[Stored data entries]
□ □ □ □
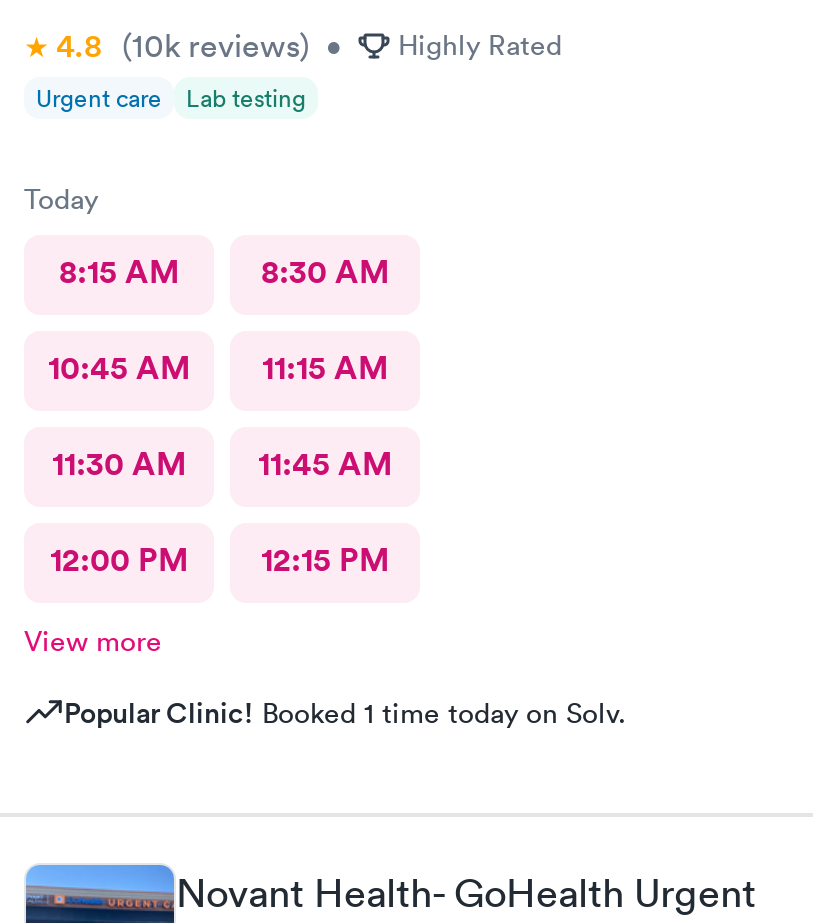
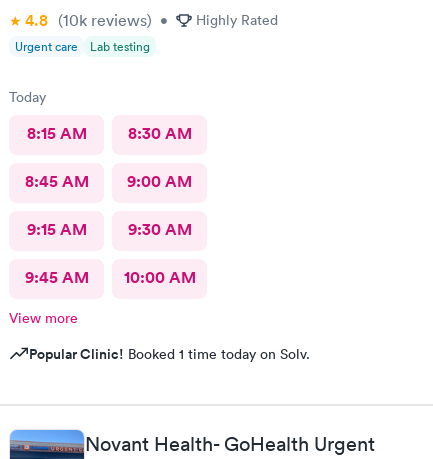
- 10:45 AM
- 11:15 AM
+ 8:45 AM
+ 9:00 AM

- 11:30 AM
- 11:45 AM
+ 9:15 AM
+ 9:30 AM

- 12:00 PM
- 12:15 PM
+ 9:45 AM
+ 10:00 AM
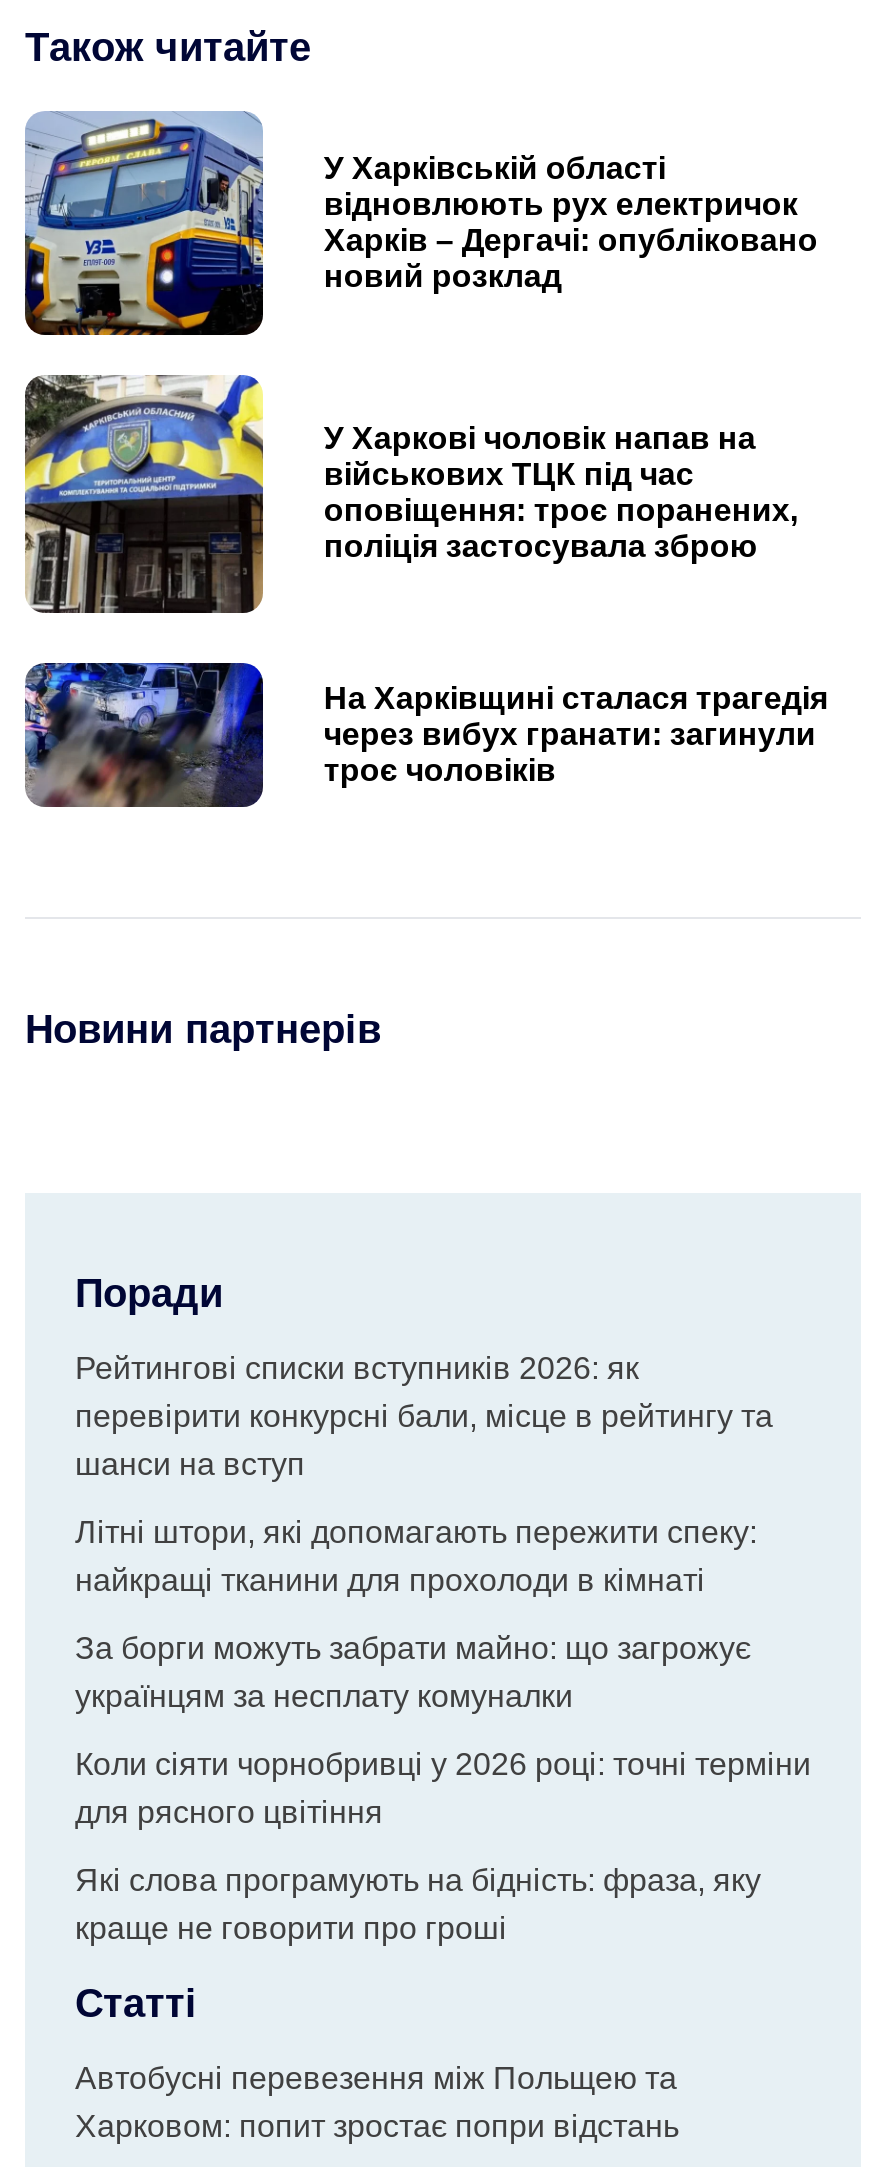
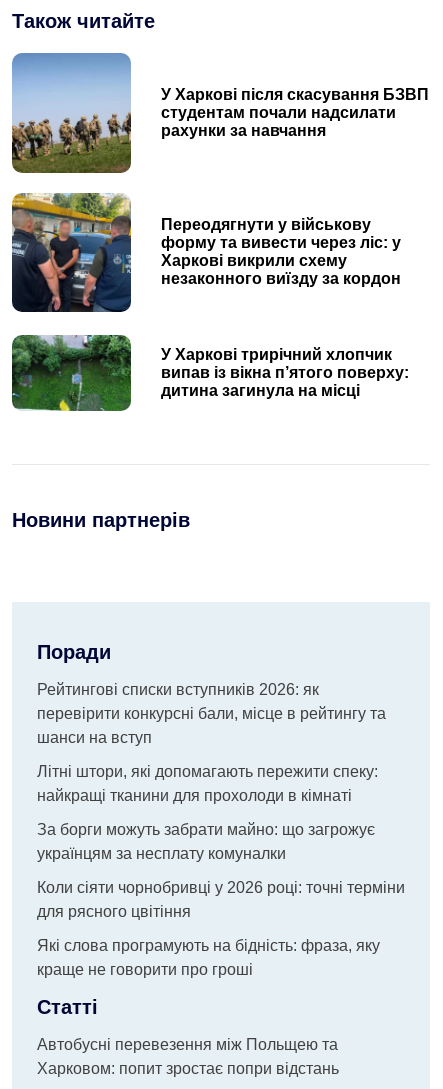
- [image]
- У Харківській області
- відновлюють рух електричок
- Харків – Дергачі: опубліковано
- новий розклад
+ [image]
+ У Харкові після скасування БЗВП
+ студентам почали надсилати
+ рахунки за навчання

- [image]
- У Харкові чоловік напав на
- військових ТЦК під час
- оповіщення: троє поранених,
- поліція застосувала зброю
+ [image]
+ Переодягнути у військову
+ форму та вивести через ліс: у
+ Харкові викрили схему
+ незаконного виїзду за кордон

- [image]
- На Харківщині сталася трагедія
- через вибух гранати: загинули
- троє чоловіків
+ [image]
+ У Харкові трирічний хлопчик
+ випав із вікна п’ятого поверху:
+ дитина загинула на місці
□ □ □ □
Task item - Each record above must be returned exactly as written, with its pictures omitted.

Response below -
- 10:45 AM
- 11:15 AM
+ 8:45 AM
+ 9:00 AM

- 11:30 AM
- 11:45 AM
+ 9:15 AM
+ 9:30 AM

- 12:00 PM
- 12:15 PM
+ 9:45 AM
+ 10:00 AM
- [image]
- У Харківській області
- відновлюють рух електричок
- Харків – Дергачі: опубліковано
- новий розклад
+ [image]
+ У Харкові після скасування БЗВП
+ студентам почали надсилати
+ рахунки за навчання

- [image]
- У Харкові чоловік напав на
- військових ТЦК під час
- оповіщення: троє поранених,
- поліція застосувала зброю
+ [image]
+ Переодягнути у військову
+ форму та вивести через ліс: у
+ Харкові викрили схему
+ незаконного виїзду за кордон

- [image]
- На Харківщині сталася трагедія
- через вибух гранати: загинули
- троє чоловіків
+ [image]
+ У Харкові трирічний хлопчик
+ випав із вікна п’ятого поверху:
+ дитина загинула на місці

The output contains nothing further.